[What you have to do]:
The lines wanted are those from the one containing "html: none ->" to the last line of the entries below; output them exactly, leaving out pictures.

START Entries supplied

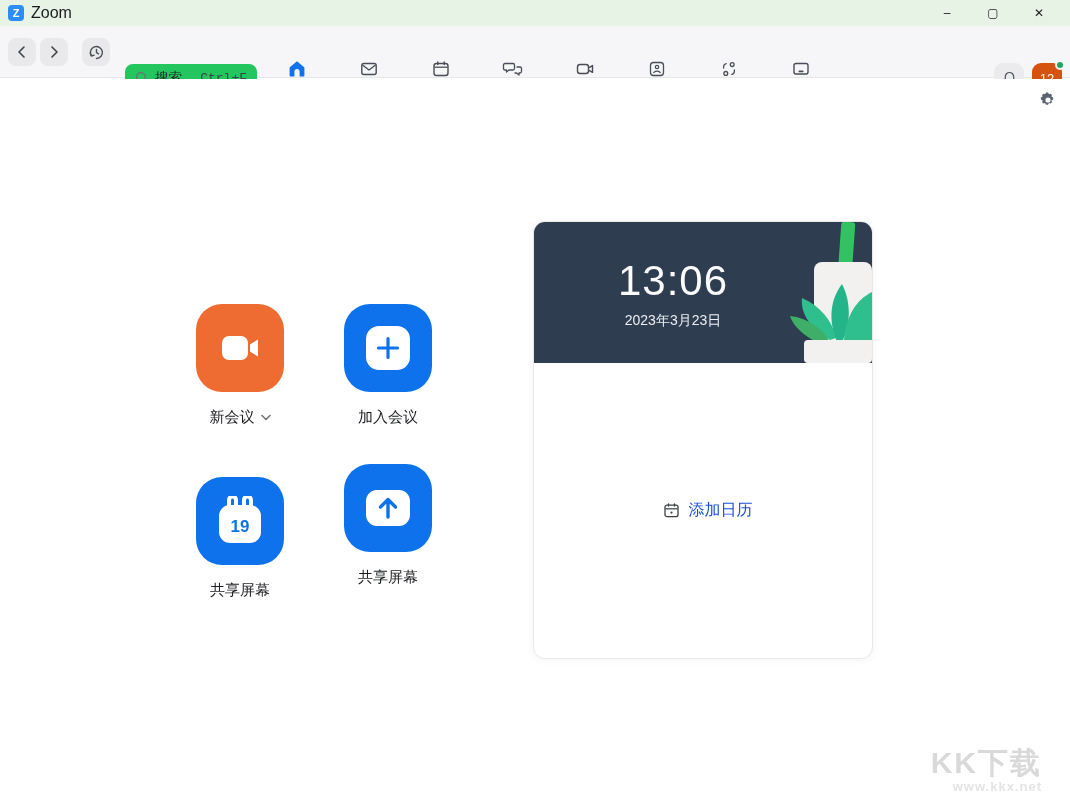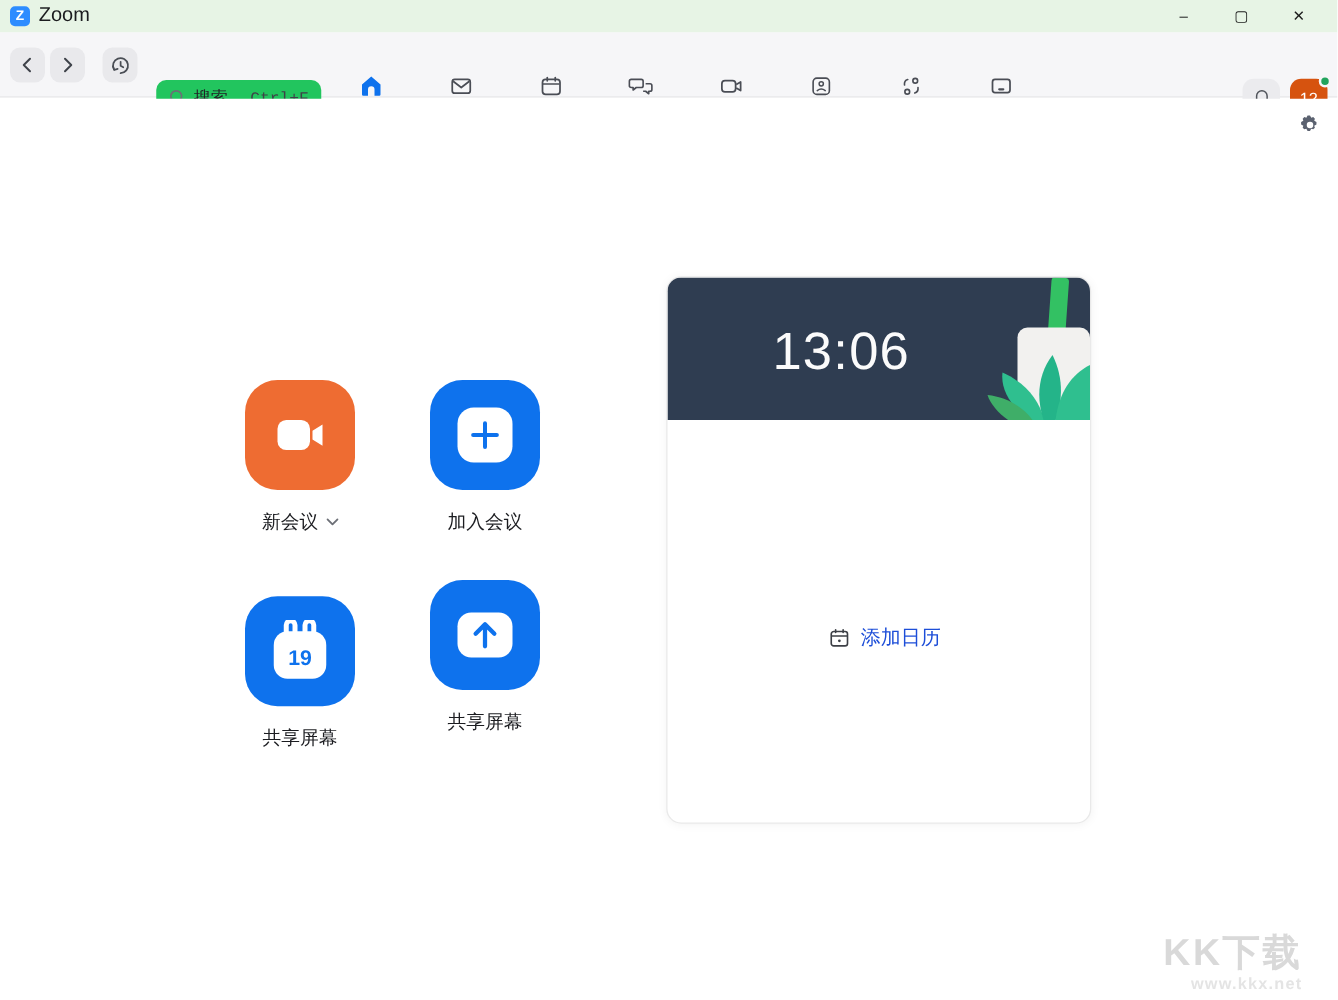"13:06" .card-header { height: 114px -> 141px }
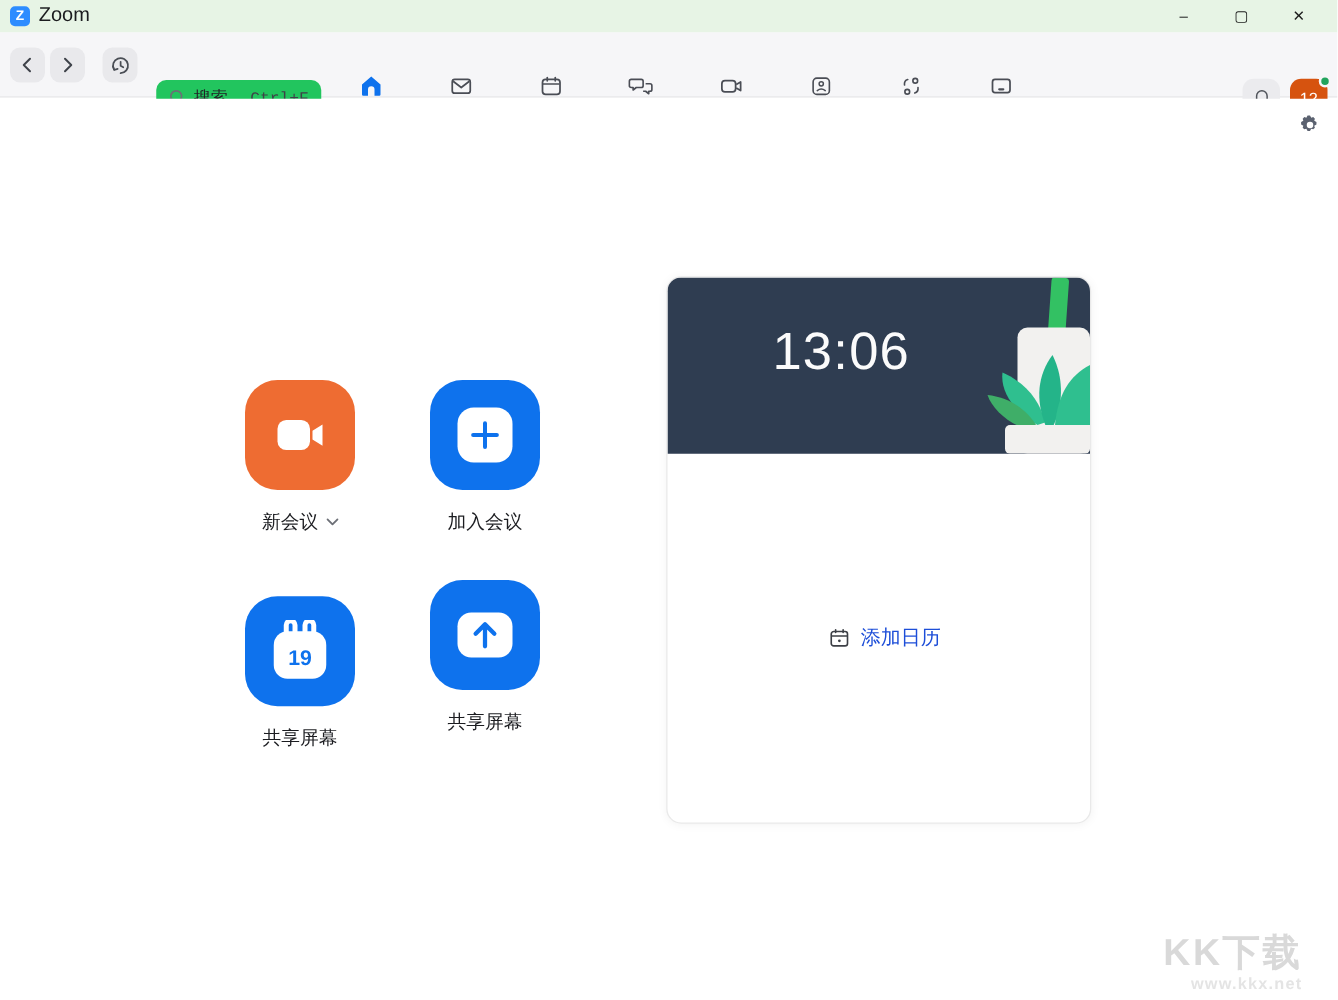"2023年3月23日" div.date { html: none -> <div>2023年3月23日</div> }
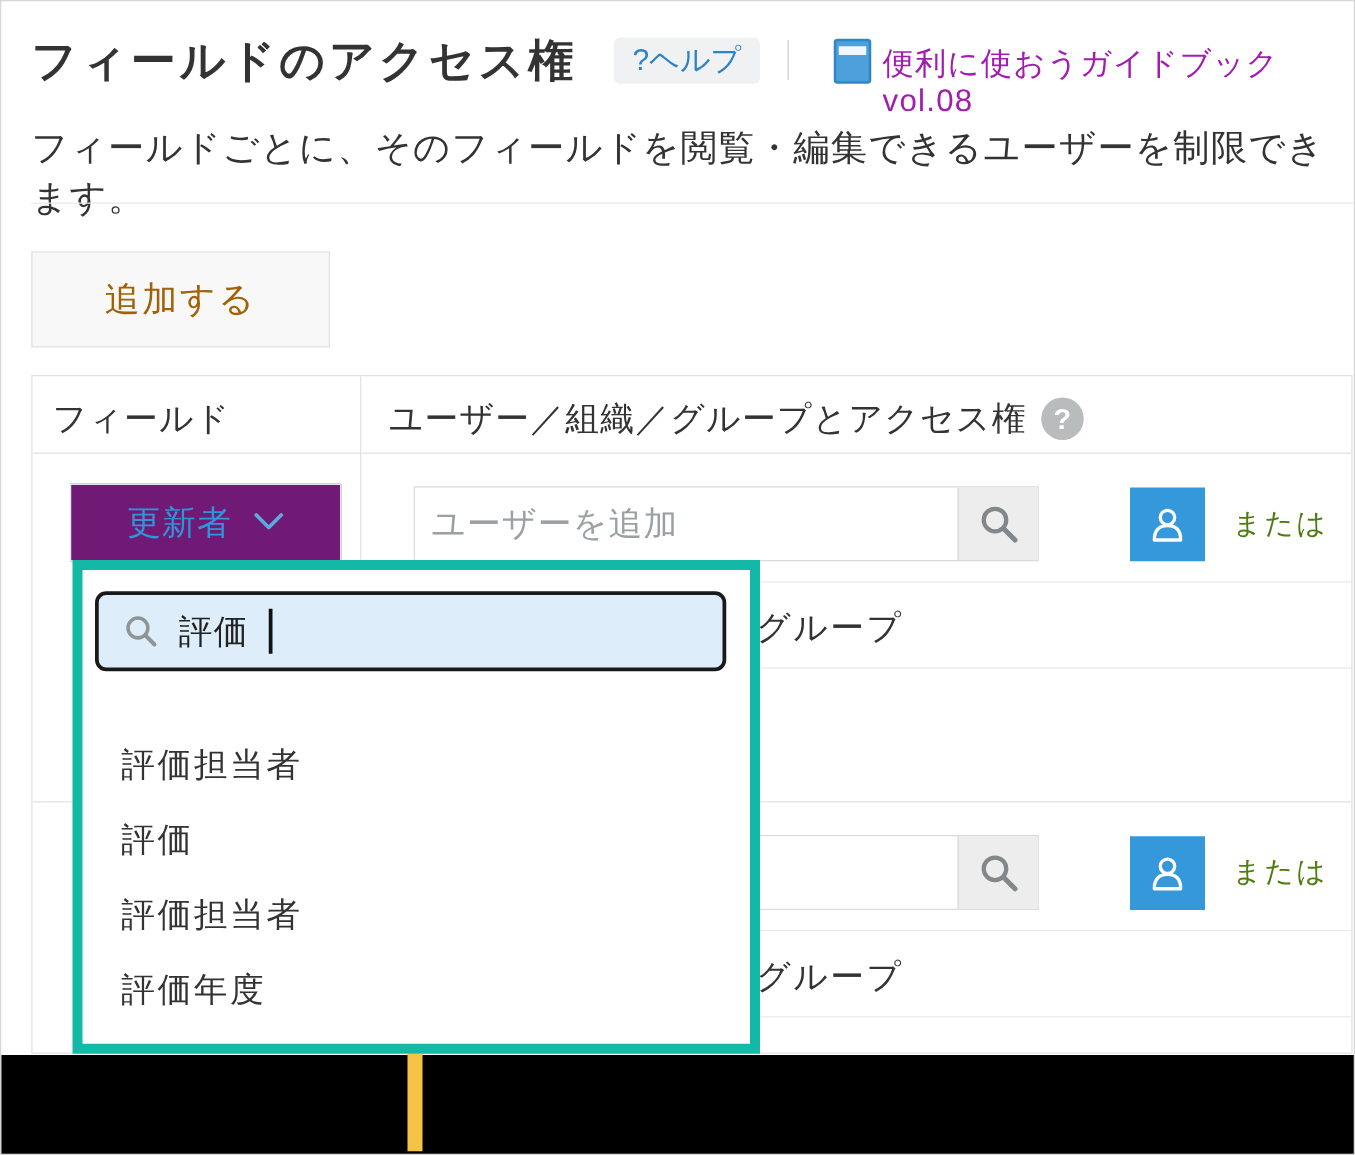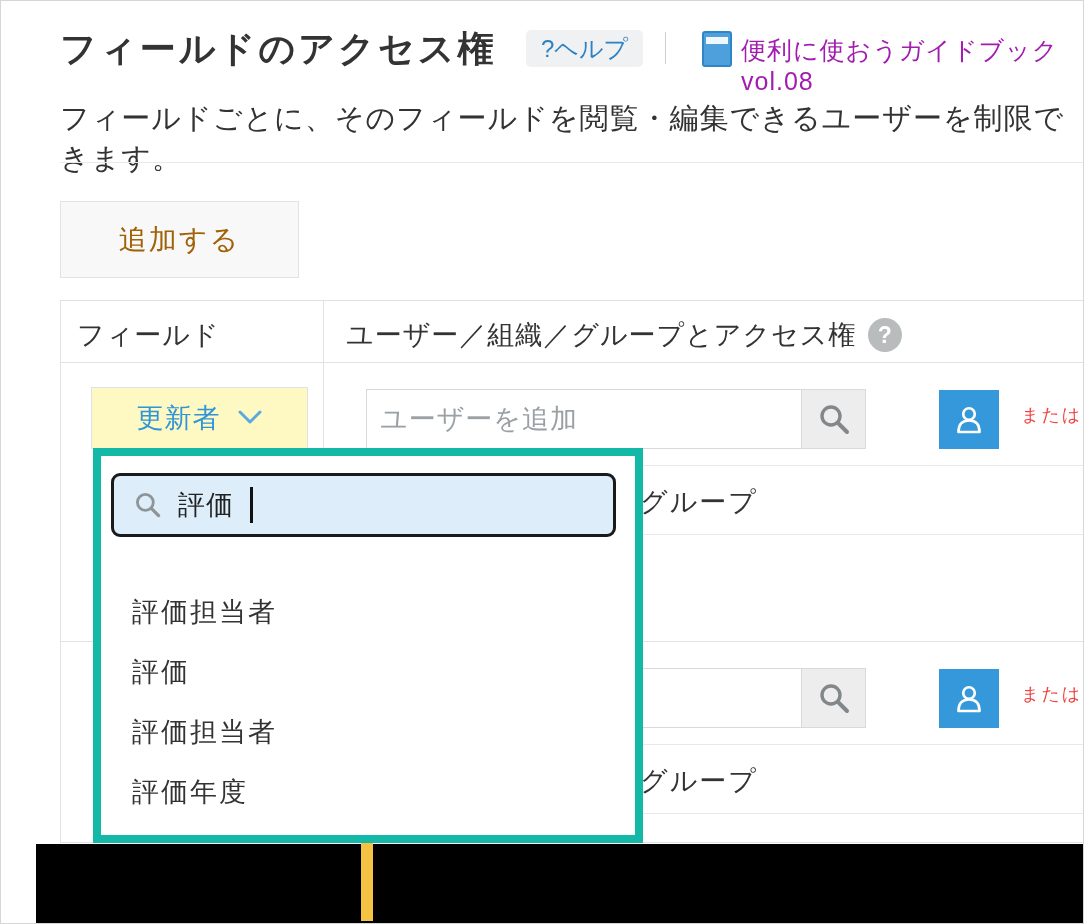"フィールドのアクセス権" .abs { margin-left: 35px -> none }
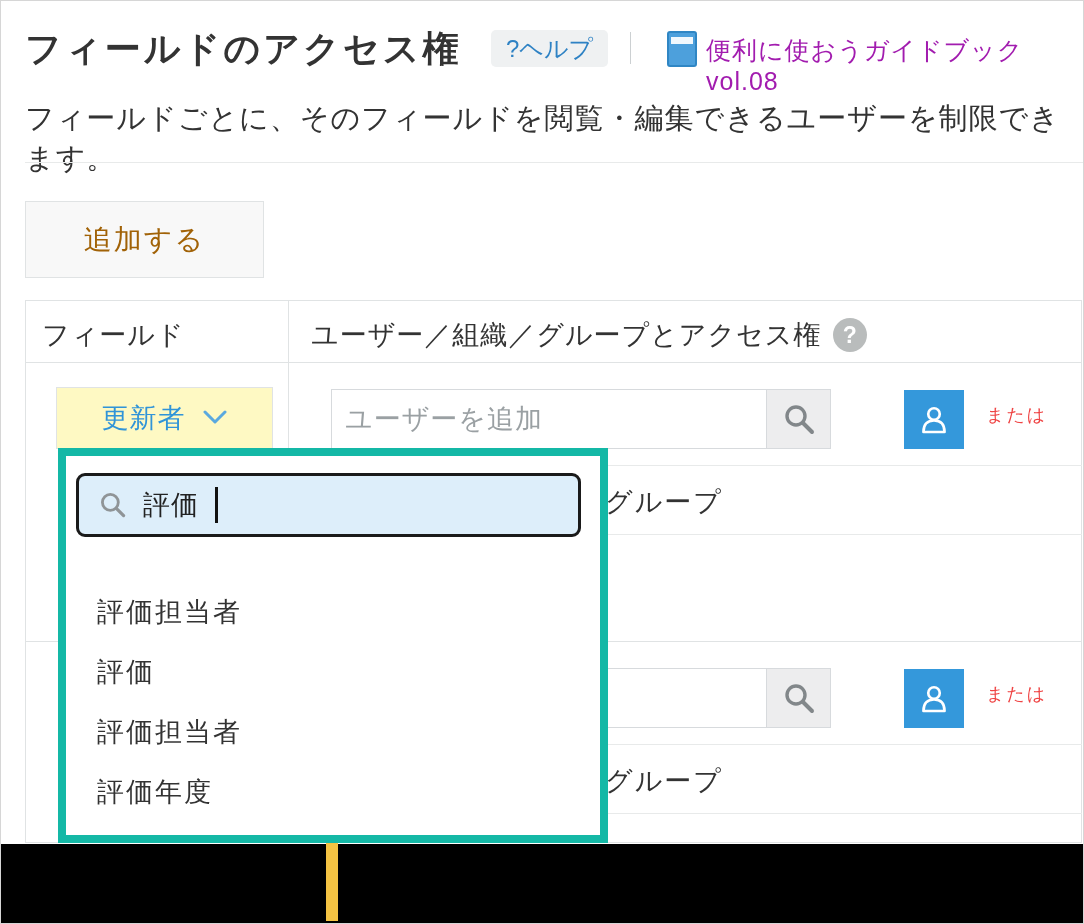"更新者" .field-btn { background: #fef9c3 -> #701a75 }
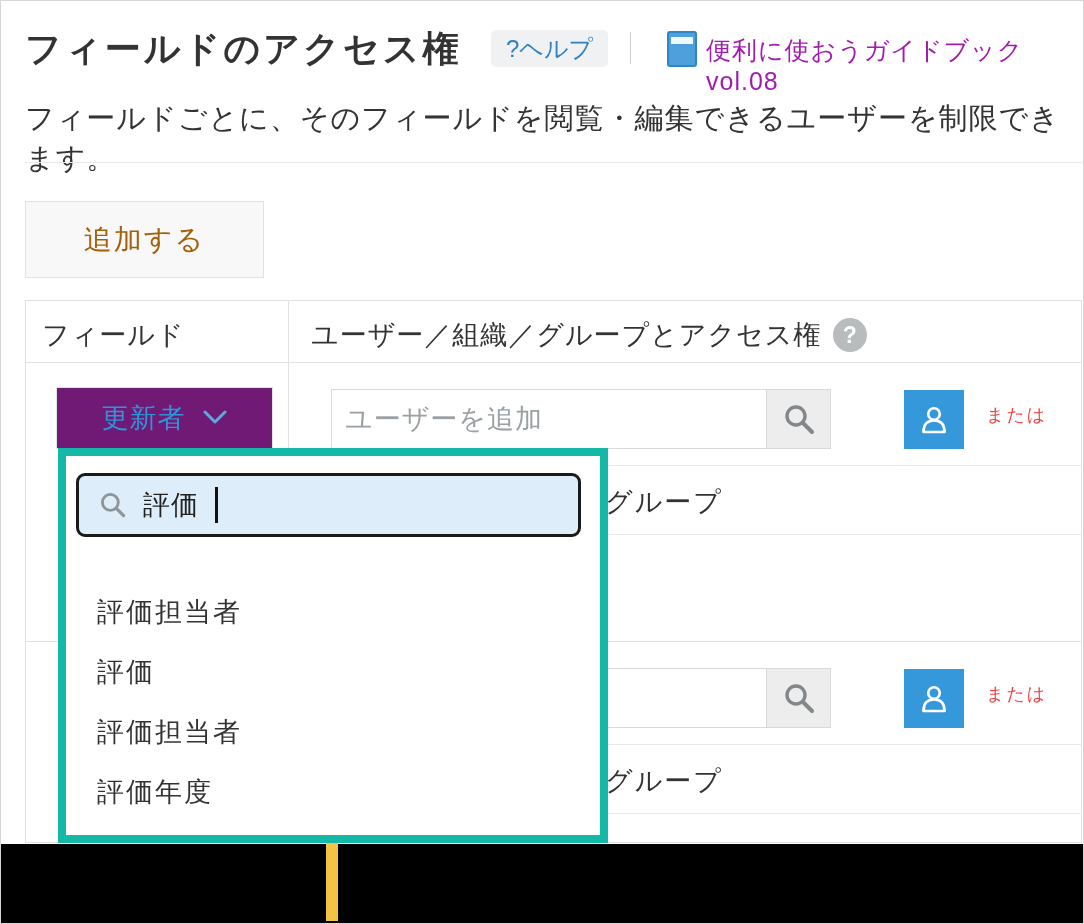"または" .or-label { color: #ef4444 -> #4d7c0f; font-size: 18px -> 23px }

END Entries supplied

[Expected output]:
"2023年3月23日" div.date { html: none -> <div>2023年3月23日</div> }
"フィールドのアクセス権" .abs { margin-left: 35px -> none }
"更新者" .field-btn { background: #fef9c3 -> #701a75 }
"または" .or-label { color: #ef4444 -> #4d7c0f; font-size: 18px -> 23px }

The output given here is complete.